Watch this one folks.

$400 vials of insulin.

$25 for the very same vial in Canada.

CNN points out that the manufacturers, of which there are three, intentionally do not enter competing lines of business and thus there is no competition between providers.

On purpose.

Intentionally divvying up markets like this is a felony.  It has been a felony since the late 1800s -- more than 100 years.  The Sherman and Clayton acts, known as 15 USC Chapter 1, declare such practices or any attempt to engage in them federal criminal offenses carrying 10 years in prison for each person so-involved.

The number of criminal prosecutions in the medical and drug sector over these obvious, blatant criminal acts number zero.

The media calls this "greedy" as do "activists."

They do not call it what it is under more than 100 year old law: Felonious.

They do not ask: Where are the ******ned handcuffs and why aren't the executives in prison?

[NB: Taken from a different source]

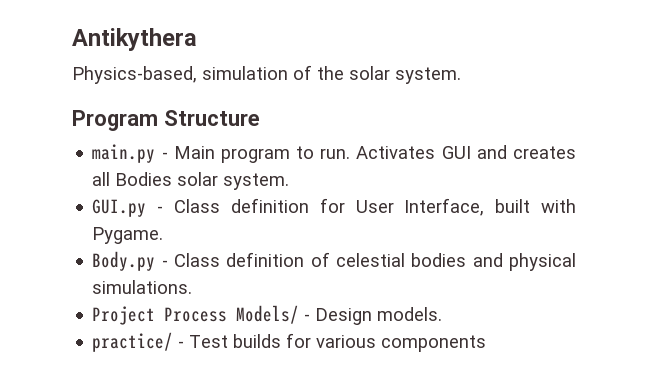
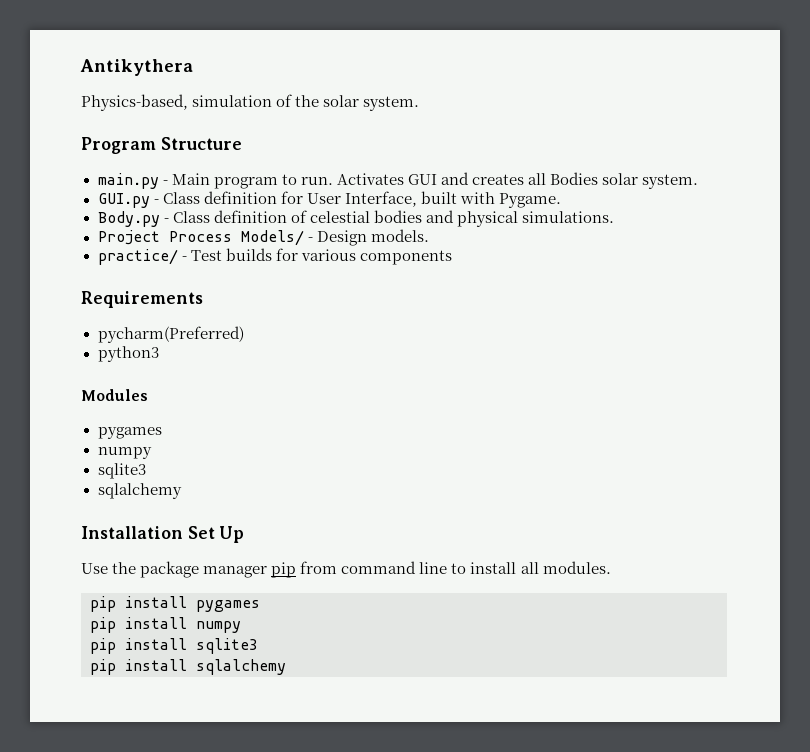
(487, 343) none -> [81,291,203,308] [97,326,244,343] [97,346,159,362] [81,389,148,401] [97,427,162,439] [97,447,152,459] [97,463,146,479] [97,483,182,499] [81,526,245,543] [81,561,611,578] [90,596,260,612] [90,617,241,633] [90,638,258,654] [90,659,286,675] // Requirements // pycharm(Preferred) // python3 // Modules // pygames // numpy // sqlite3 // sqlalchemy // Installation Set Up // Use the package manager pip from command line to install all modules. // pip install pygames // pip install numpy // pip install sqlite3 // pip install sqlalchemy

They do not call for prison terms -- right now.

They ignore, as do the activists, the clear statement of law found in 15 USC Chapter 1.

There is no "hard" problem here to solve.

You need only jail a few executives and all of this bullcrap will stop across the medical industry instantly.


If the government will not do its job then why do you sit back and whine and run "human interest" stories instead of storming the Halls of Congress and State AG offices, along with demanding that both the FBI and State Cops raid these firms and arrest all of the executives inside, shuttering the buildings and chaining the doors closed until this blatant and obvious lawless behavior stops?